Before Silna, Morelli led data partnerships at Truework, working daily with sensitive verification data. The three co-founders had each shipped industry-informed products across finance, customer verification and billing - the exact seams where healthcare insurance workflows tend to fail. Their shared thesis, in Morelli's words: "If you actually want to solve a fundamental problem, it's important to be nuanced about why it's happening."
Accel and Bain Capital Ventures co-led both of Silna's rounds - a $5M seed followed quickly by a $22M Series A announced in March 2025 - with angels including co-founders of Ramp, Opendoor, Truework and Eight Sleep.
| Round | Amount | Announced | Lead Investors |
|---|---|---|---|
| Seed | $5M | 2024 (disclosed Mar 2025) | Accel, Bain Capital Ventures |
| Series A | $22M | March 2025 | Accel, Bain Capital Ventures (+ Ramp, Opendoor, Truework, Eight Sleep founders) |
| Total | $27M | — | — |
"We're bringing modern technology to a broken system that hasn't changed since the 1970s."Jeffrey Morelli - Co-Founder & CEO
Jeffrey Morelli, Pavel Asparouhov and Sagar Jajoo start the company in New York to rebuild prior authorization.
A previously unannounced $5M seed round led by Accel and Bain Capital Ventures funds the early product.
A $22M Series A brings total funding to $27M; the company reports a 99.8% approval success rate and tens of thousands of patients supported.
Silna ships what it calls the industry's first predictive documentation tool and grows to 150,000+ patients supported.
Silna sits in the fast-growing healthcare automation and revenue-cycle category, competing with legacy RCM vendors and clearinghouses on one side and a wave of AI-first prior-authorization startups on the other. Its wedge is specialty and post-acute providers - practices too small to build large back offices but large enough to drown in payor requirements - and its differentiator is doing the work upfront with a hybrid AI-and-specialist model. With a top G2 rating in its category and referral-driven growth, Silna is positioning itself as infrastructure for care readiness rather than another back-office tool bolted on after the fact.
It runs a "care readiness platform" that uses AI and insurance specialists to handle prior authorizations, benefit checks and insurance monitoring upfront, so patients are cleared for care before their appointments.
It was founded in 2023 by Jeffrey Morelli (CEO), Pavel Asparouhov and Sagar Jajoo, and is headquartered in New York City.
$27 million total - a $5M seed and a $22M Series A - both led by Accel and Bain Capital Ventures, with angels including co-founders of Ramp, Opendoor, Truework and Eight Sleep.

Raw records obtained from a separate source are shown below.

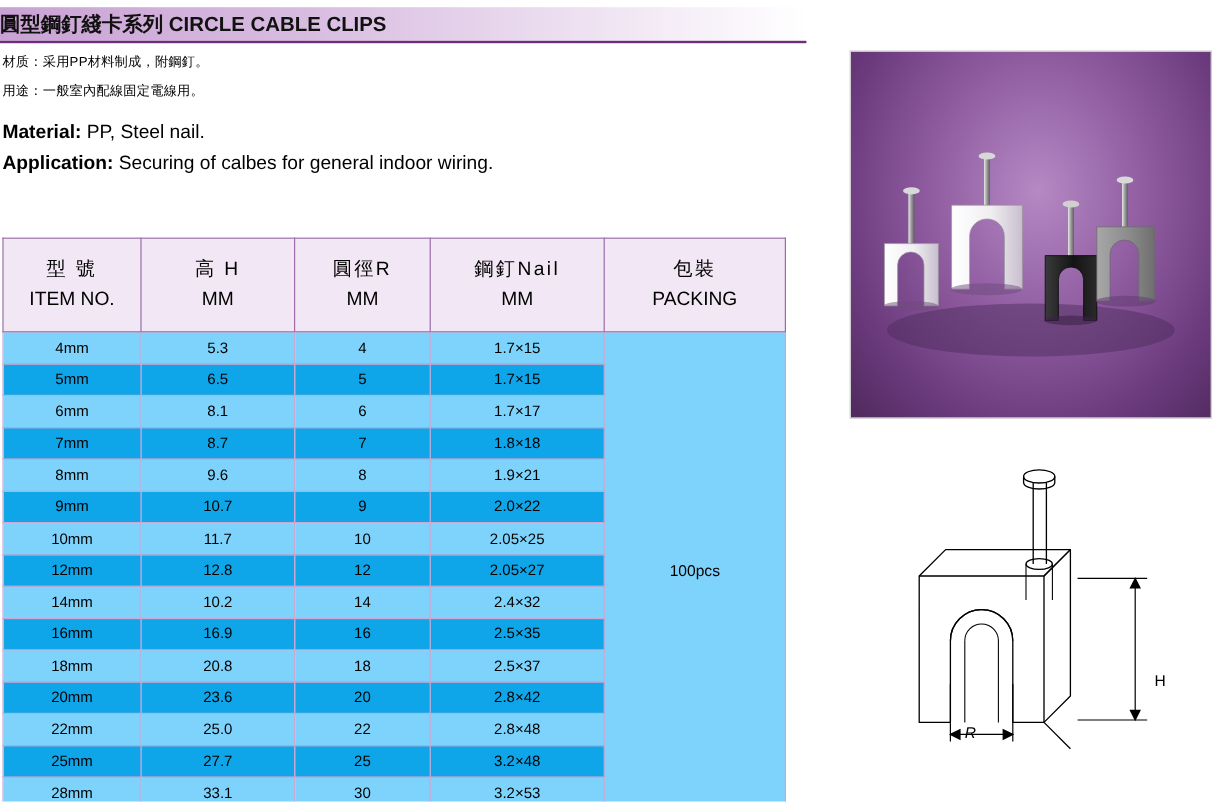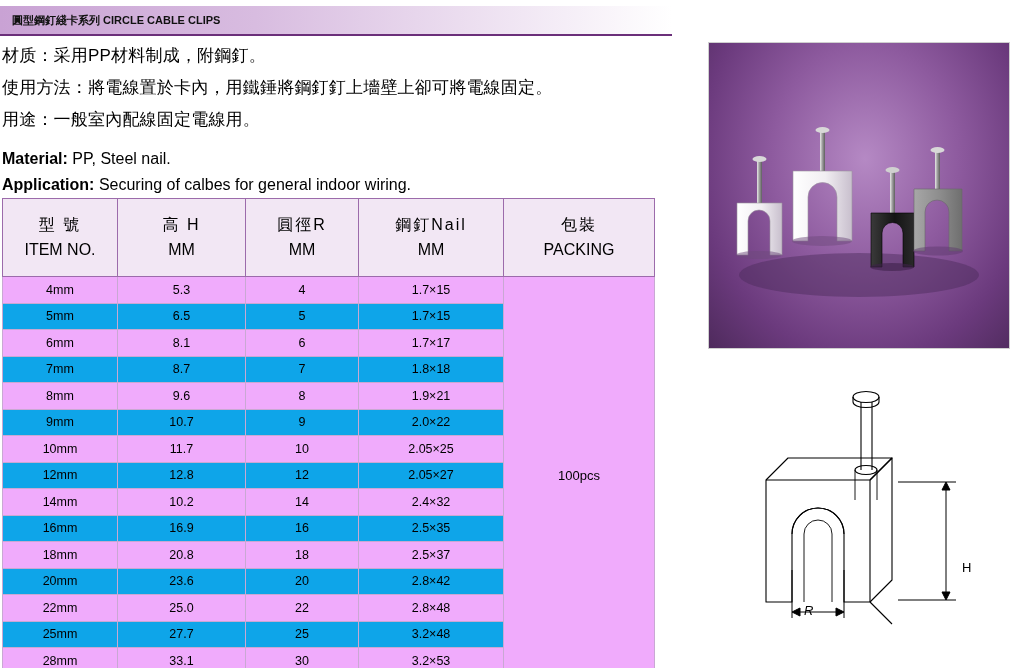"圓型鋼釘綫卡系列 CIRCLE CABLE CLIPS" .title-bar .title-text { font-size: 11px -> 17px; padding-left: 12px -> 0 }
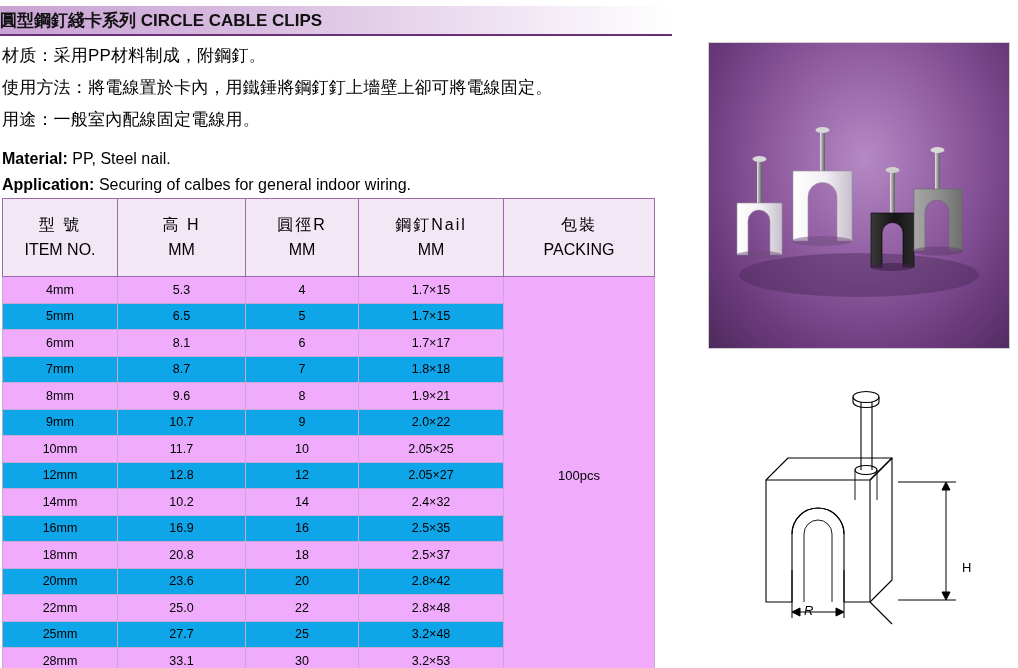"材质：采用PP材料制成，附鋼釘。" .desc .cn-line { font-size: 17px -> 11px }
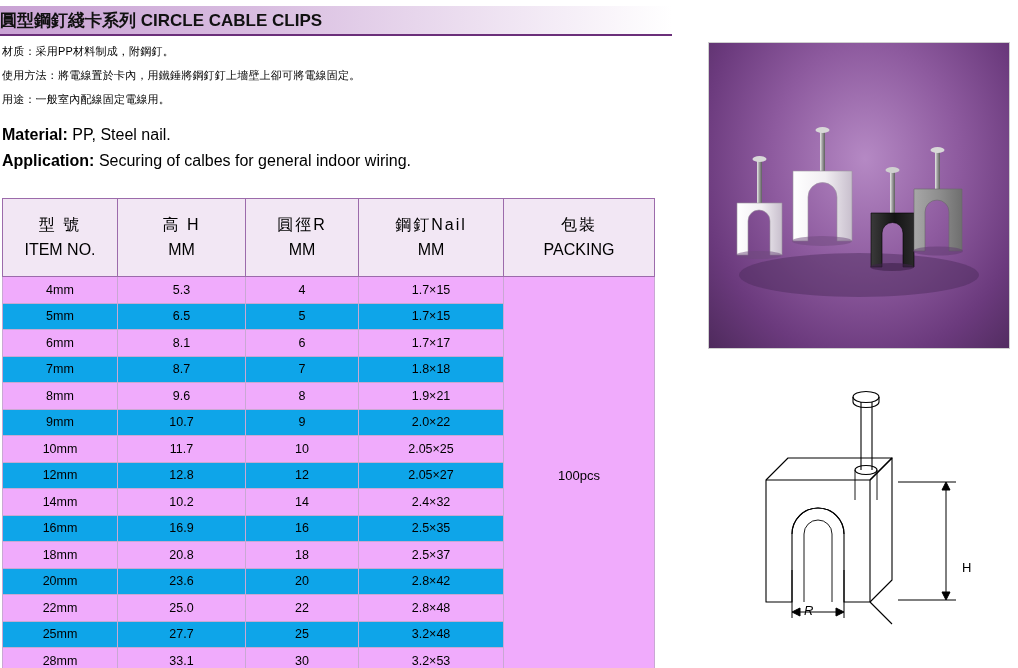"使用方法：將電線置於卡內，用鐵錘將鋼釘釘上墻壁上卻可將電線固定。" div.cn-line { html: <div>使用方法：將電線置於卡內，用鐵錘將鋼釘釘上墻壁上卻可將電線固定。</div> -> none }
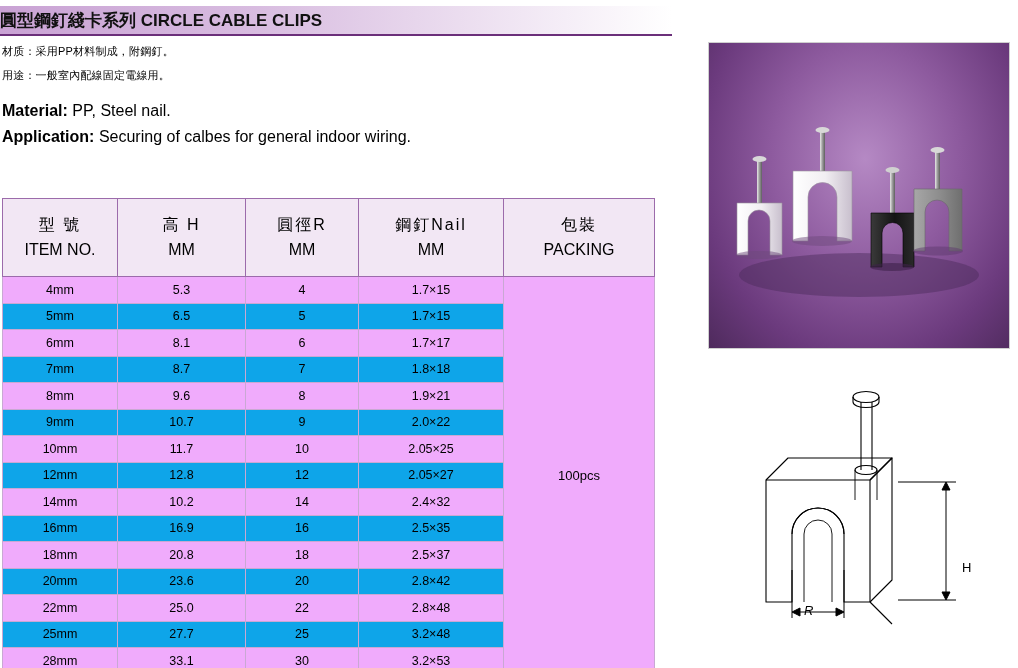"4mm" .spec-table tbody tr.odd td { background: #f0abfc -> #7dd3fc }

Healthcare providers across behavioral health, physical/occupational/speech therapy, post-acute and ambulatory care - including AnswersNow, First Steps For Kids, Zion Physical Therapy and Behavior One - supporting 150,000+ patients.
Silna implements in minutes rather than months, works upfront to prevent denials rather than reacting to them, and combines AI automation with human insurance specialists for complex cases.